So, you're confused about the growing list of litigation related to the NFL's labor battle? Overwhelmed by all the motions, injunctions and rulings?
You're not alone.
Fans, above all, want football. But for the NFL's lockout to end and the 2011 season to begin, much of what's playing out in the courts might need to be resolved. Team owners and players have resumed collective bargaining talks in the past week, but with so many legal actions pending, the courts could impact the result.

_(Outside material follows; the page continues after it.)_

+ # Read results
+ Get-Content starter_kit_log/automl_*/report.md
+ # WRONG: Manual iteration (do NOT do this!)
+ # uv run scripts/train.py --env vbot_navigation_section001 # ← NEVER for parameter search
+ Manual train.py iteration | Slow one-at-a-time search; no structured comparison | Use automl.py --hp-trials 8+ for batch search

To that end, here's a cursory look at the status of the many ongoing legal battles and some of what to look for in the coming weeks and months.
The mother lode
The details: The litigation with the most potential consequences is the lawsuit filed by the players accusing the NFL of violating antitrust laws. Patriots quarterback Tom Brady and nine others are named plaintiffs. The case remains in its early stages, but the players are seen as having a reasonable chance of victory, one that would have far-reaching implications on everything from the draft to free agency.

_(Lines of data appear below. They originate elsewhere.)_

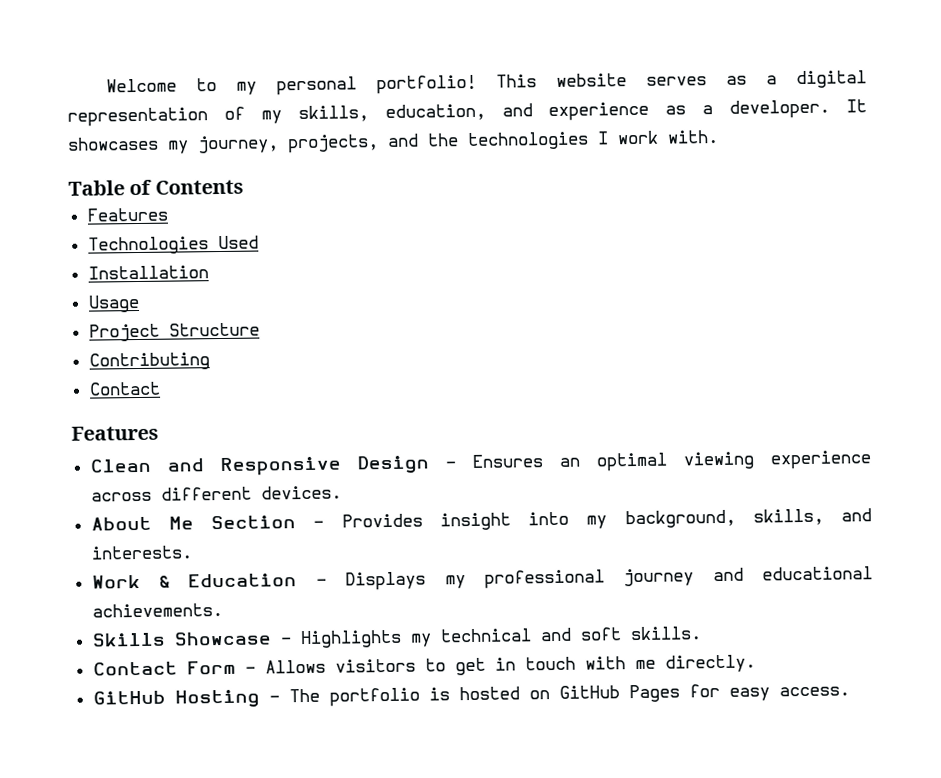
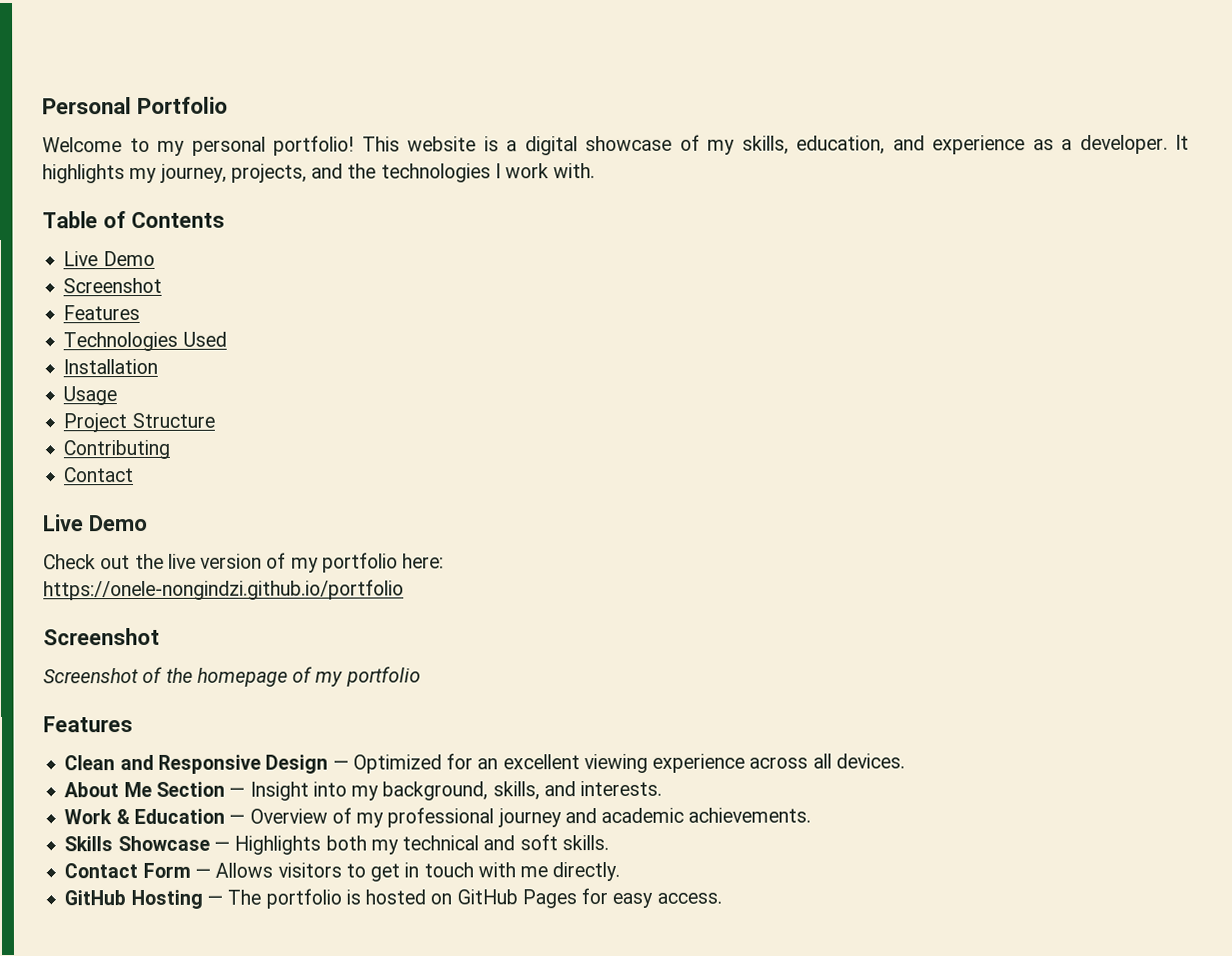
+ Personal Portfolio
- This website serves as a digital representation of my skills, education, and experience as a developer.
+ This website is a digital showcase of my skills, education, and experience as a developer.
- It showcases my journey, projects, and the technologies I work with.
+ It highlights my journey, projects, and the technologies I work with.
  Table of Contents
+ Live Demo
+ Screenshot
  Contributing
  Contact
+ Live Demo
+ Check out the live version of my portfolio here:
+ https://onele-nongindzi.github.io/portfolio
+ Screenshot
+ Screenshot of the homepage of my portfolio
- Clean and Responsive Design – Ensures an optimal viewing experience across different devices.
+ Clean and Responsive Design — Optimized for an excellent viewing experience across all devices.
- About Me Section – Provides insight into my background, skills, and interests.
+ About Me Section — Insight into my background, skills, and interests.
- Work & Education – Displays my professional journey and educational achievements.
+ Work & Education — Overview of my professional journey and academic achievements.
- Skills Showcase – Highlights my technical and soft skills.
+ Skills Showcase — Highlights both my technical and soft skills.
- Contact Form – Allows visitors to get in touch with me directly.
+ Contact Form — Allows visitors to get in touch with me directly.
- GitHub Hosting – The portfolio is hosted on GitHub Pages for easy access.
+ GitHub Hosting — The portfolio is hosted on GitHub Pages for easy access.

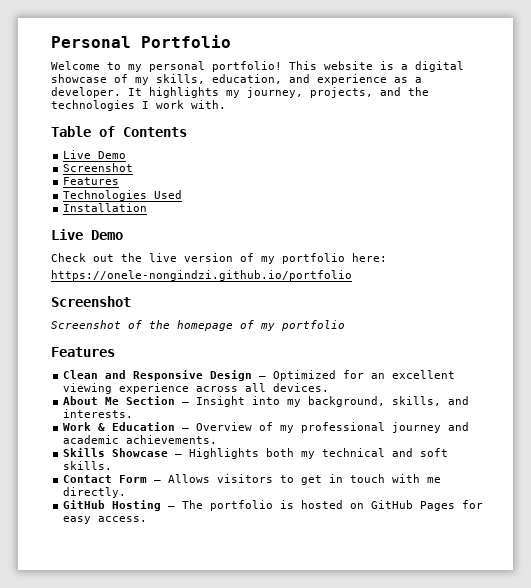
- Usage
- Project Structure
- Contributing
- Contact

Certain antitrust laws allow the NFL to engage in practices that would otherwise be considered illegal, like forcing players to subject themselves to a draft or the rules of free agency — as opposed to simply selling their services to the highest bidder. When the players union renounced its union status before the lockout began, it left many of the NFL's methods in jeopardy because antitrust protections can't exist without the involvement of a union.

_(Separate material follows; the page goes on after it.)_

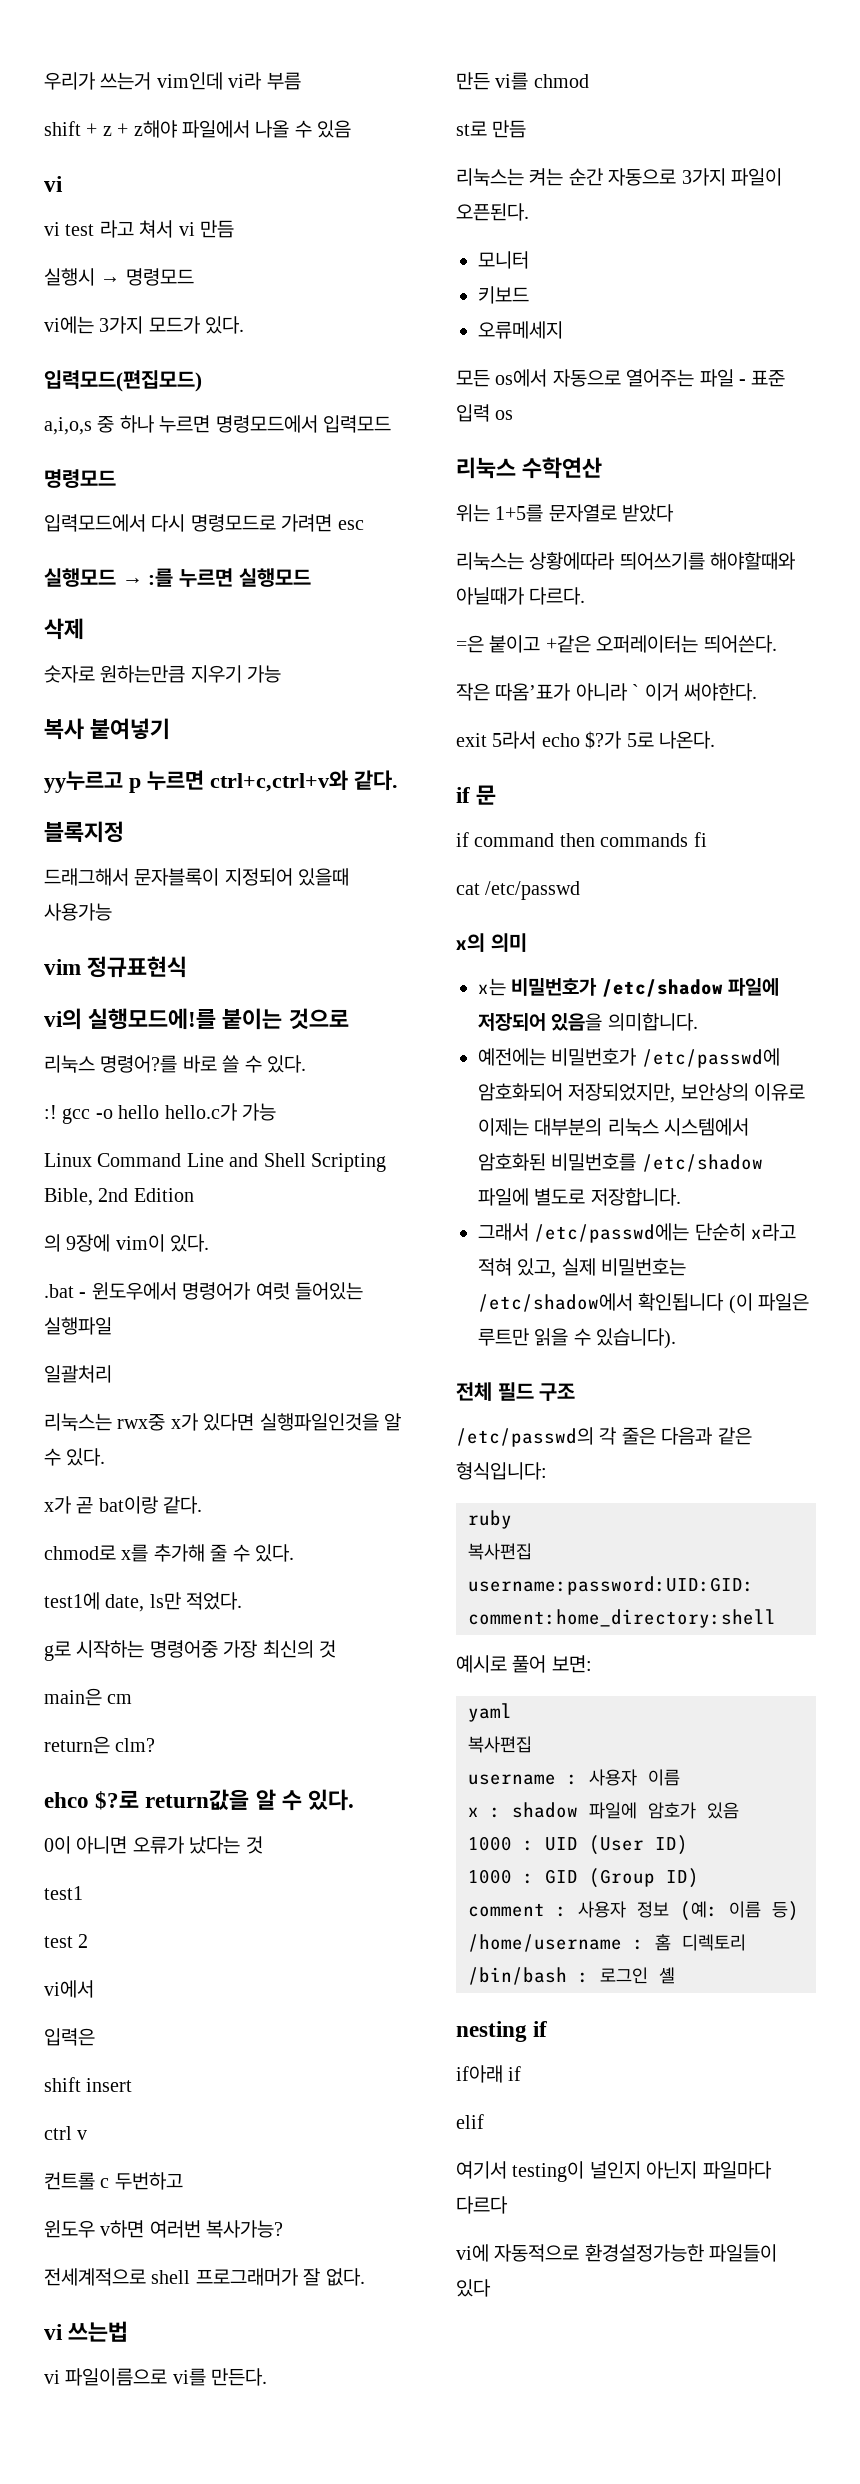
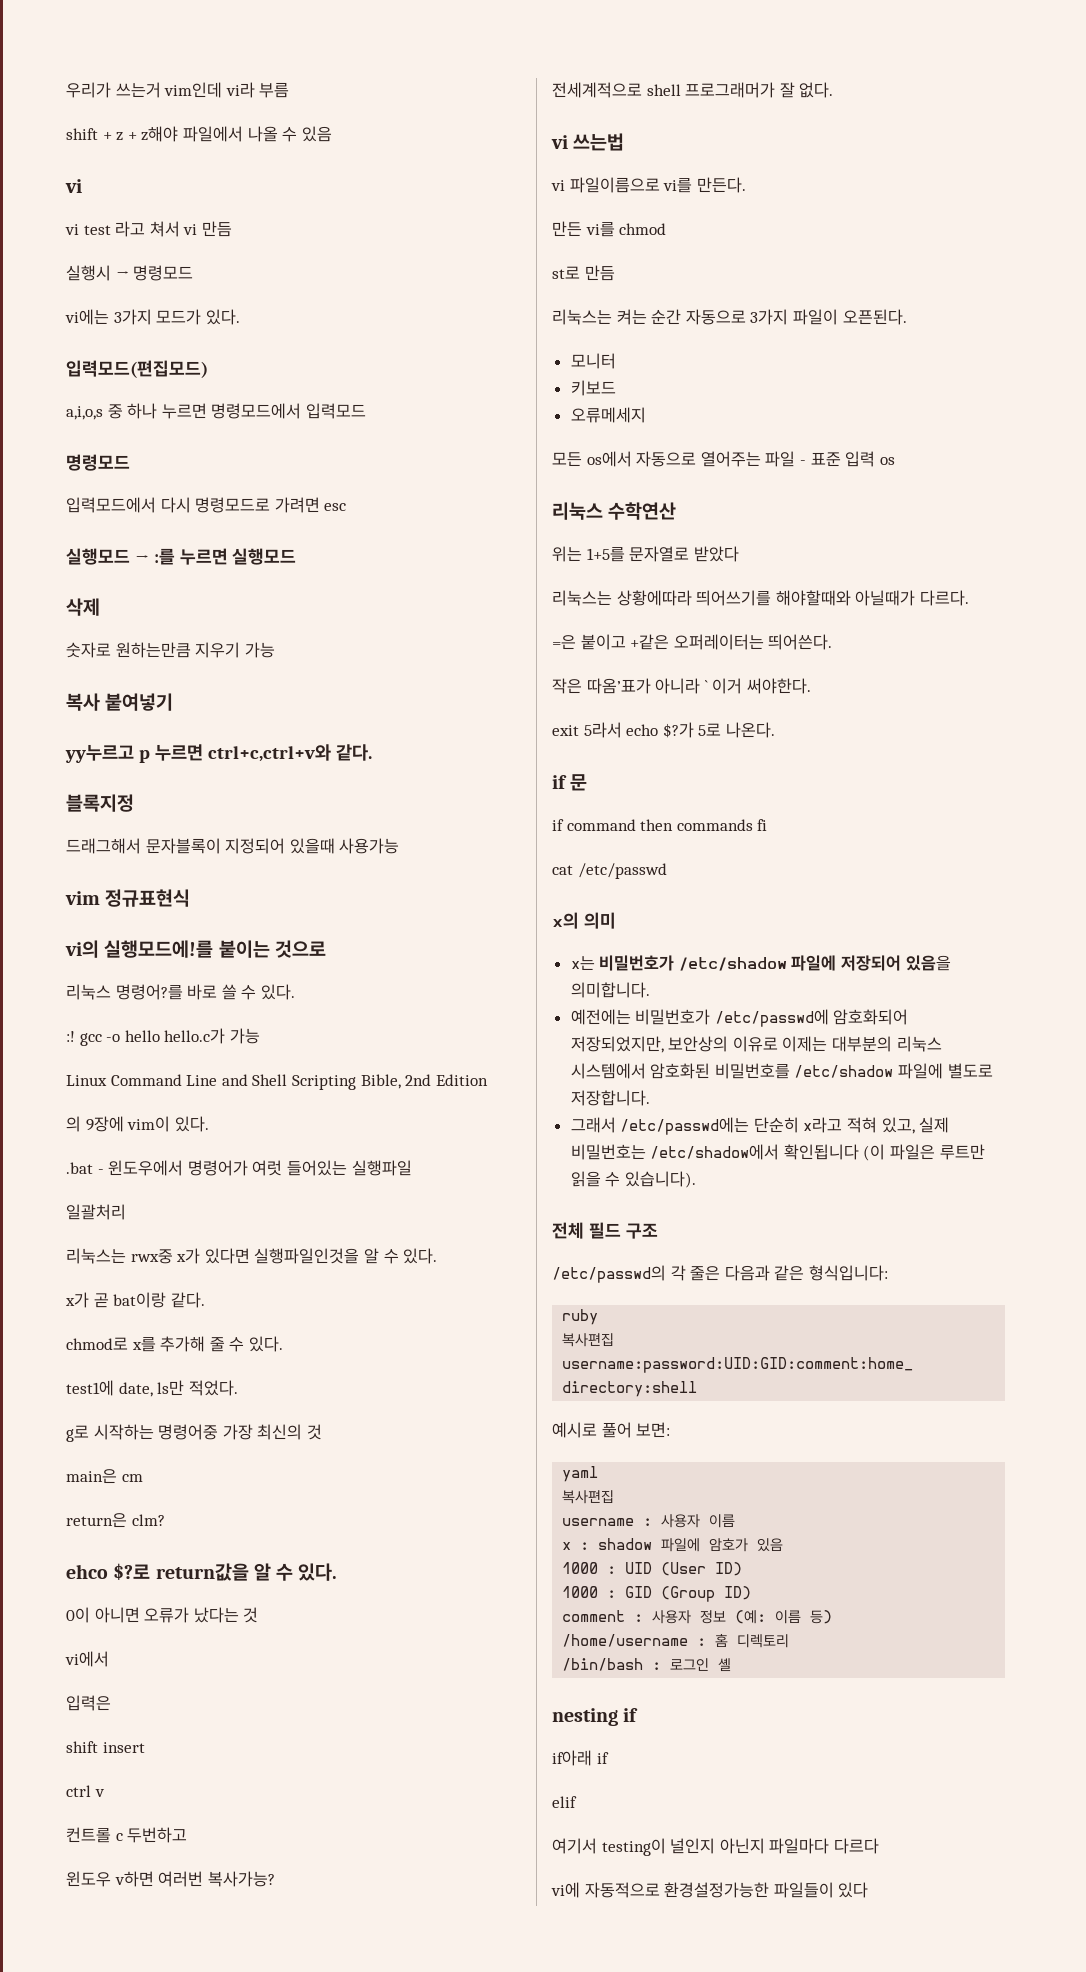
- test1
- test 2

Where things stand: The latest development in this case has the owners filing a motion to dismiss the suit. Part of the basis for their argument is their contention that the union's decertification was "a sham." Arguments on the motion are scheduled to be heard in August — just weeks before the season begins.
An illegal lockout?
The details: The players earned what (at the time) seemed a major victory when U.S. District Judge Susan Nelson ruled in April that the lockout should be lifted because it is not permissible under existing laws.
But owners have since rebounded. Two stays of that ruling have been granted until the appellate court makes a decision on the league's appeal.
Where things stand: A three-judge panel in the appeals court heard arguments on June 3 and will render a decision later. The panel is the same one that decided to grant the stay of Nelson's ruling by a 2-to-1 vote, seen as a good sign for the owners. But an attorney for the players last week suggested their side is willing to take the case to the Supreme Court, if necessary.
TV contract case
The details: This case, while not often discussed, is potentially pivotal. The NFL's players sued the league for negotiating television contracts with the networks that ensured payouts even in the event of canceled games this fall. The tradeoff was a reduction in rights fees, money that goes into the revenue pie shared with players. That, the players argued, violated the spirit of the CBA, which required the league to maximize profits, and the courts agreed. Federal Judge David Doty has ruled that this year's $4 billion-plus in TV profits — "lockout insurance" as the players call it — was secured illegally.
Where things stand: Doty is mulling a decision on damages in the case, something that could undermine the owners' intentions to have the money at their disposal in the event the season is not played. Lawyers for the players argued last month that players should receive $707 million in damages in addition to their request that the NFL be prevented from accessing the money during a work stoppage.
Talking it out
The details: In the past week, talks have resumed between the sides, which is a good sign. This has been done, in part, because judges who have heard arguments on the various legal fronts continue to urge the parties to get back to the bargaining table. Much of the talks have been part of the court-ordered mediation that was called for in April in Minneapolis federal court. The various judges involved prefer that a resolution be reached independent of the legal system.
The negotiations won't stop the numerous court actions, but if enough headway is made to produce common ground on a collective bargaining agreement, the sides would presumably drop their respective lawsuits and do a deal.
Where things stand: In the past week, owners and players have been holding secret negotiating sessions near Chicago and in the New York area, reportedly without the help of their outside lawyers.
This is, perhaps, a sign each side recognizes it could suffer big setbacks if any of the coming court decisions go against them. We're a long way from a resolution, but this is the first reason for true optimism in quite some time.